For much of its early history, the station broadcast a format of easy-listening and adult contemporary music until the early 1980s, when it adopted an urban contemporary format. However, it reverted to adult contemporary music by 1986 when the station went through its first ownership change in December of that year. Western Pennsylvania Radio was a division of Beta Broadcasting, a corporation headed by Bruce Simel.

===As WRKU-FM===
By the end of the 1980s, WEDA-FM underwent a substantial change. It changed its format from adult contemporary to AOR and adopted the call sign WRKU-FM, and the resulting position statement "K-Rock: We Will Rock You". The station was also granted a substantial transmitter power increase from 3,000 to 50,000 watts ERP, allowing it to relocate its studios and offices to the Churchill Square shopping center at 4531 Belmont Avenue in Youngstown, Ohio. Because there was no album rock station on the air in the Youngstown radio market at the time, WRKU-FM became the de facto rock station in that city, while still retaining its community of license as Grove City.

===As WICT===
In November 1994, WRKU-FM was sold for $1.4 million to Zapis Communications, which also acquired WHTX, a competing station licensed to Sharpsville, Pennsylvania and its sister, WRQQ in Farrell, Pennsylvania. The transaction occurred after FCC ownership rules were relaxed allowing owners the opportunity to acquire more than one FM and one AM in a single market.

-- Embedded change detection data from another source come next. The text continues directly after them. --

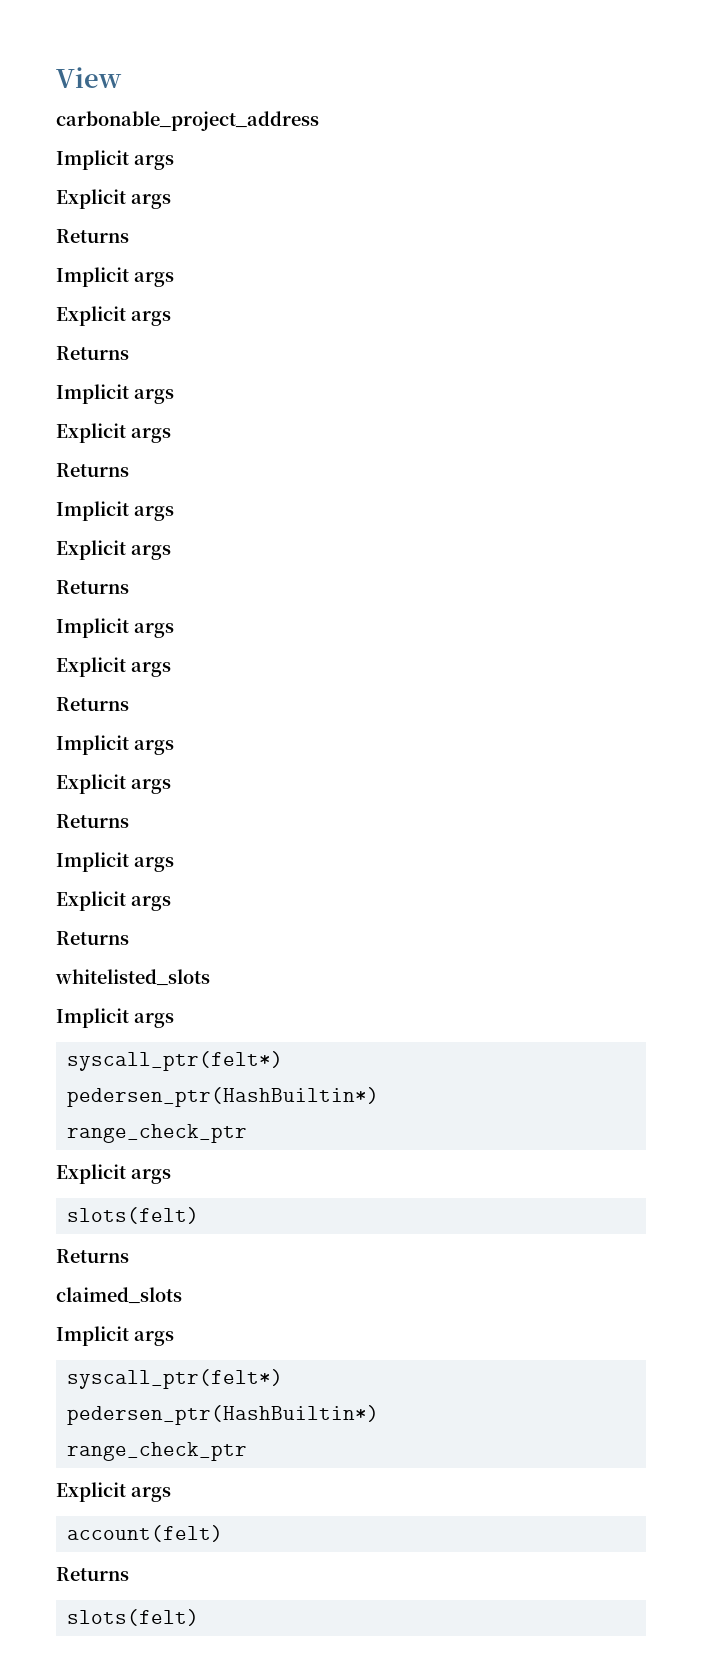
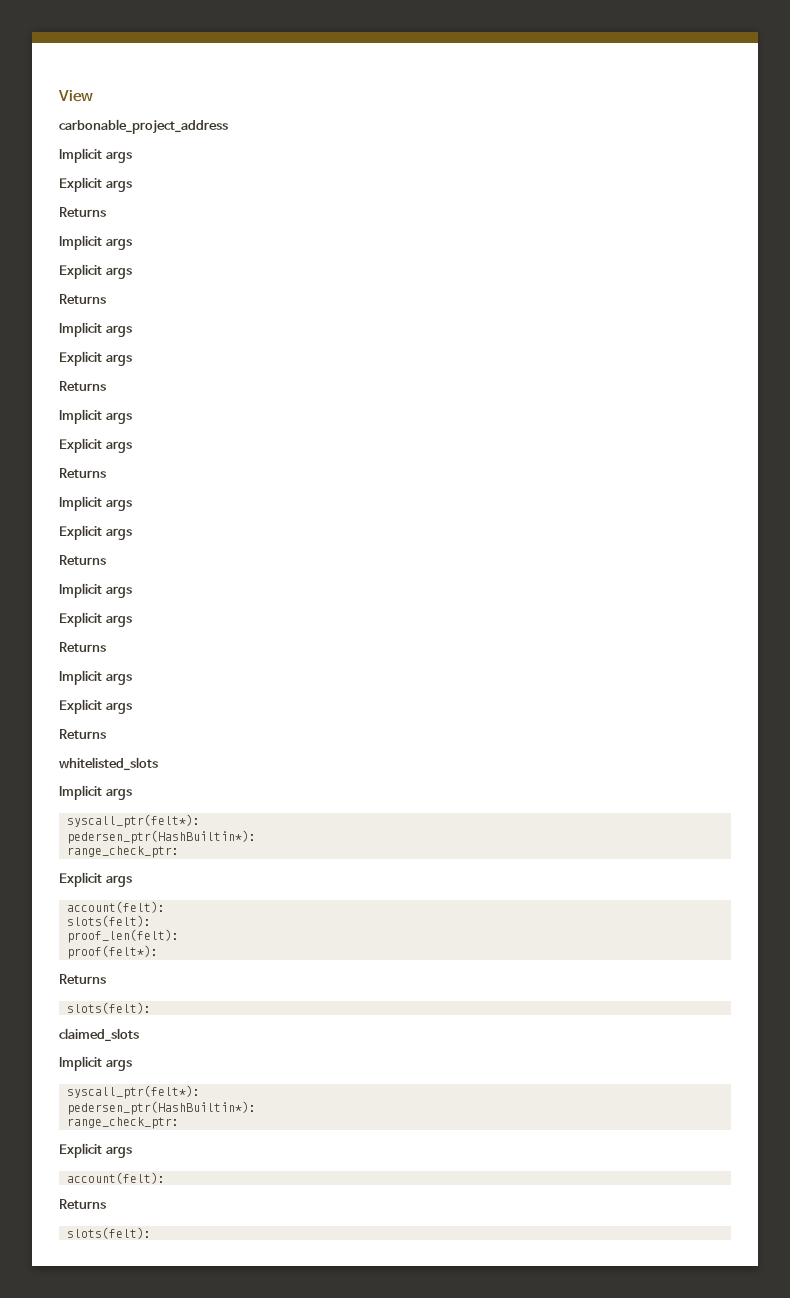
  whitelisted_slots
  Implicit args
- syscall_ptr(felt*)
- pedersen_ptr(HashBuiltin*)
- range_check_ptr
+ syscall_ptr(felt*):
+ pedersen_ptr(HashBuiltin*):
+ range_check_ptr:
  Explicit args
- slots(felt)
+ account(felt):
+ slots(felt):
+ proof_len(felt):
+ proof(felt*):
  Returns
+ slots(felt):
  claimed_slots
  Implicit args
- syscall_ptr(felt*)
- pedersen_ptr(HashBuiltin*)
- range_check_ptr
+ syscall_ptr(felt*):
+ pedersen_ptr(HashBuiltin*):
+ range_check_ptr:
  Explicit args
- account(felt)
+ account(felt):
  Returns
- slots(felt)
+ slots(felt):

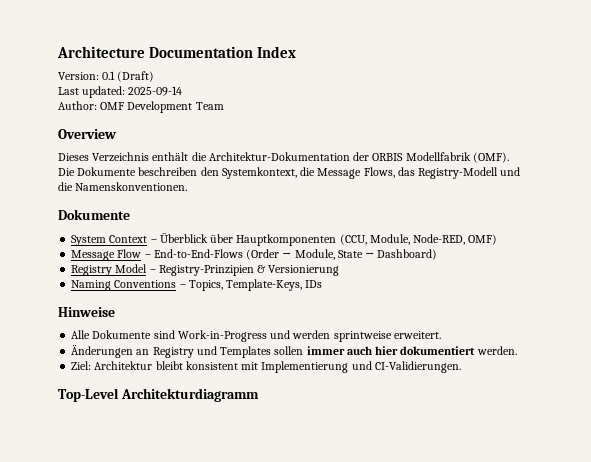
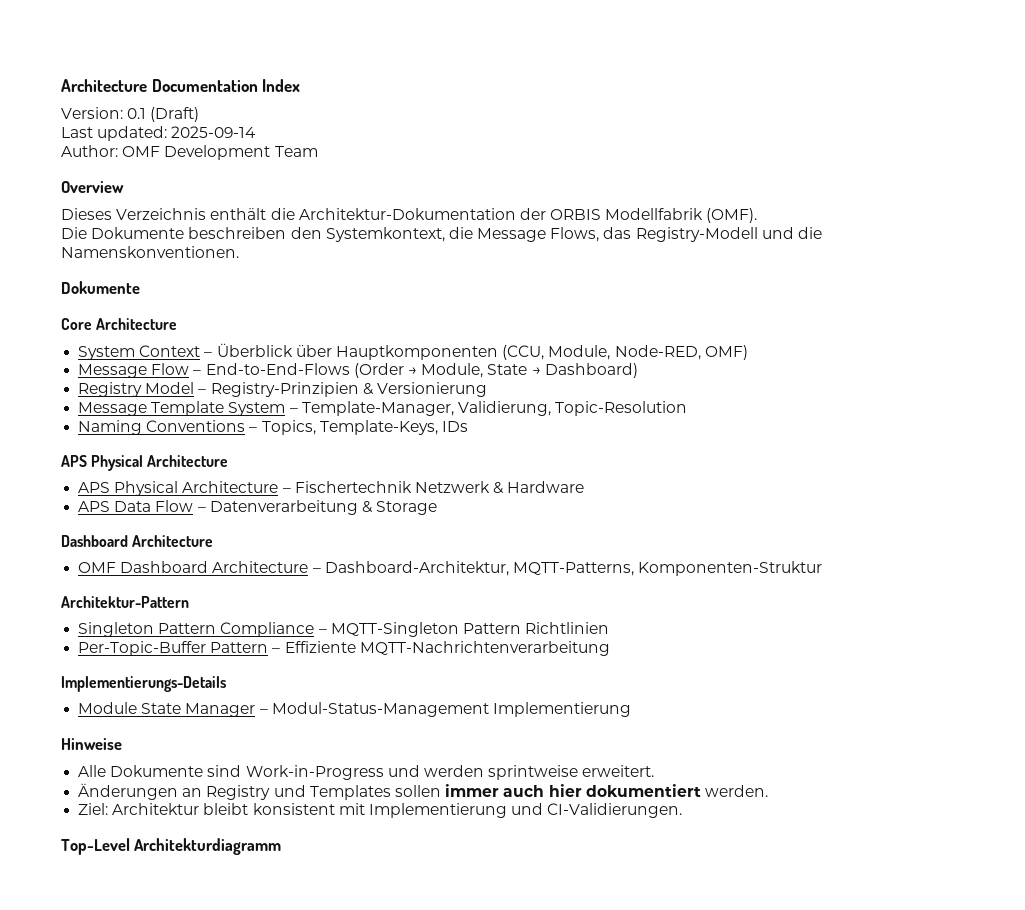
+ Core Architecture
+ Message Template System – Template-Manager, Validierung, Topic-Resolution
  Naming Conventions – Topics, Template-Keys, IDs
+ APS Physical Architecture
+ APS Physical Architecture – Fischertechnik Netzwerk & Hardware
+ APS Data Flow – Datenverarbeitung & Storage
+ Dashboard Architecture
+ OMF Dashboard Architecture – Dashboard-Architektur, MQTT-Patterns, Komponenten-Struktur
+ Architektur-Pattern
+ Singleton Pattern Compliance – MQTT-Singleton Pattern Richtlinien
+ Per-Topic-Buffer Pattern – Effiziente MQTT-Nachrichtenverarbeitung
+ Implementierungs-Details
+ Module State Manager – Modul-Status-Management Implementierung

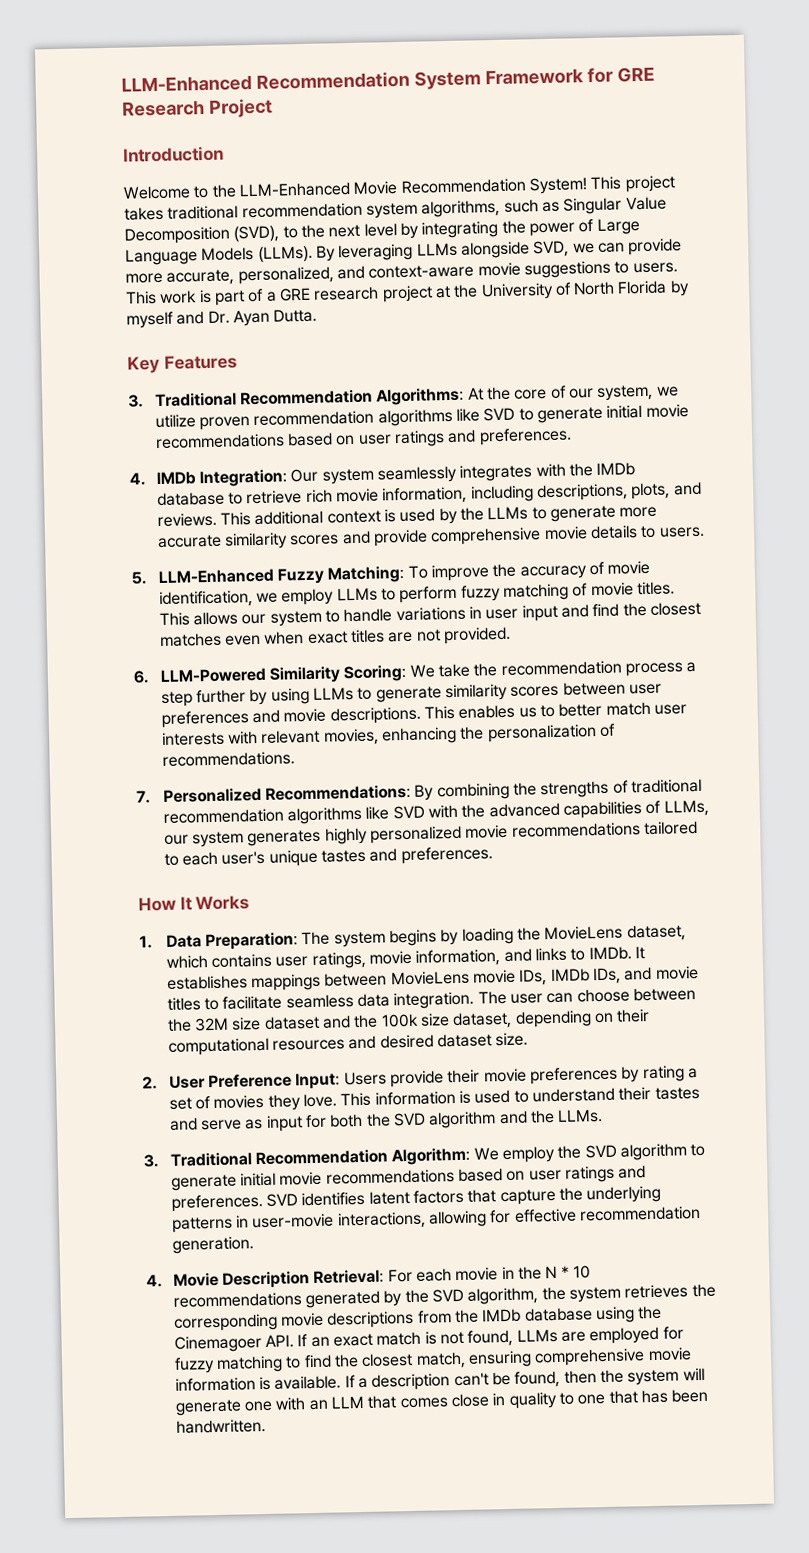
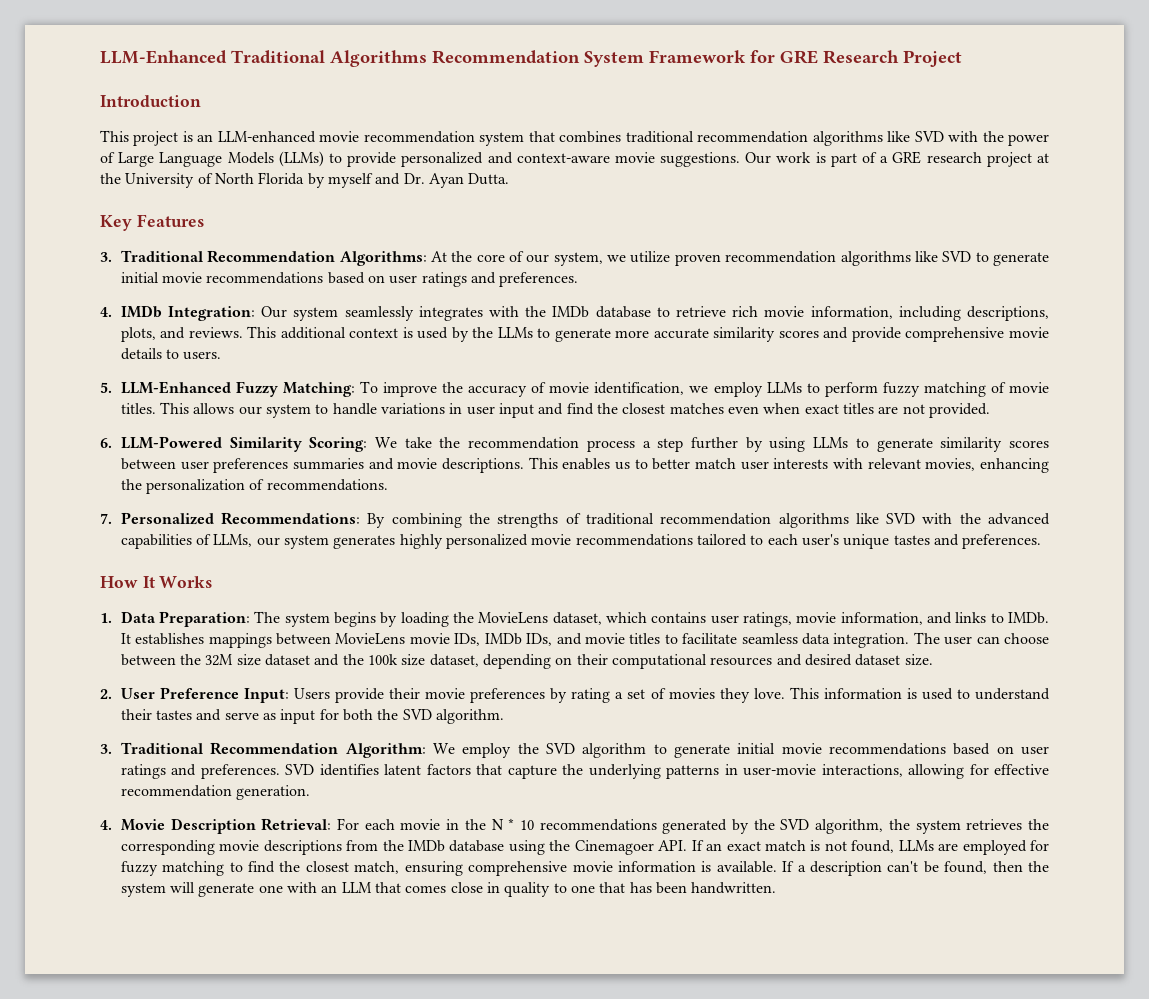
- LLM-Enhanced Recommendation System Framework for GRE Research Project
+ LLM-Enhanced Traditional Algorithms Recommendation System Framework for GRE Research Project
- Welcome to the LLM-Enhanced Movie Recommendation System! This project takes traditional recommendation system algorithms, such as Singular Value Decomposition (SVD), to the next level by integrating the power of Large Language Models (LLMs). By leveraging LLMs alongside SVD, we can provide more accurate, personalized, and context-aware movie suggestions to users. This work is part of a GRE research project at the University of North Florida by myself and Dr. Ayan Dutta.
+ This project is an LLM-enhanced movie recommendation system that combines traditional recommendation algorithms like SVD with the power of Large Language Models (LLMs) to provide personalized and context-aware movie suggestions. Our work is part of a GRE research project at the University of North Florida by myself and Dr. Ayan Dutta.
- 6. LLM-Powered Similarity Scoring: We take the recommendation process a step further by using LLMs to generate similarity scores between user preferences and movie descriptions.
+ 6. LLM-Powered Similarity Scoring: We take the recommendation process a step further by using LLMs to generate similarity scores between user preferences summaries and movie descriptions.
- This information is used to understand their tastes and serve as input for both the SVD algorithm and the LLMs.
+ This information is used to understand their tastes and serve as input for both the SVD algorithm.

The WRKU-FM format and call sign were spun off to WHTX, so that 95.1 could adopt a country music format and the call sign WICT-FM, following the lead of stations in other markets switching to country after a surge in that format's popularity. WRQQ was rechristened WICT, making it a full-time simulcast of its new FM sister. The new WICT-AM/FM then became known as "Cat Country", slowly evolving into its existing format. John Thomas the only remaining staff member of the WRKU demise was named Program Director. WICT-FM, along with the newly rechristened WICT and WRKU-FM, then moved its studios and offices to 4800 Belmont Avenue in Youngstown.

The station would make one final studio move during its time in Ohio, and that would be near Ohio Route 82 to 6874 Strimbu Drive SE in Brookfield, Ohio, after the station was acquired by GOCOM Communications in February 1998.

===As WWGY===
In February 2004, WICT was acquired by its former owner, Altoona, Pennsylvania-based Forever Media Inc., for $2.28 million. Upon purchasing the station, Forever Media Inc. moved the station's studios and offices back to Pennsylvania, co-located them with new dual AM sister stations WBZY and WKST at 219 Savannah-Gardner Road in New Castle, where it remains today. WICT's call sign was then changed to WWGY, and like the majority of country stations under the Forever umbrella, took the "Froggy" brand as "Froggy 95".

Logo before WUZZ simulcast

On September 30, 2017, the station changed to a classic country format known as "Willie 95.1" and changed its call sign to WYLE.

It was announced on October 12, 2022 that Forever Media was selling 34 stations, including WYLE, to State College-based Seven Mountains Media for $17.375 million. The deal closed on January 1, 2023.

WYLE 95.1 FM is also simulcast on WKST 1280 AM with FM translat|or, W248DJ at 97.5 in New Castle.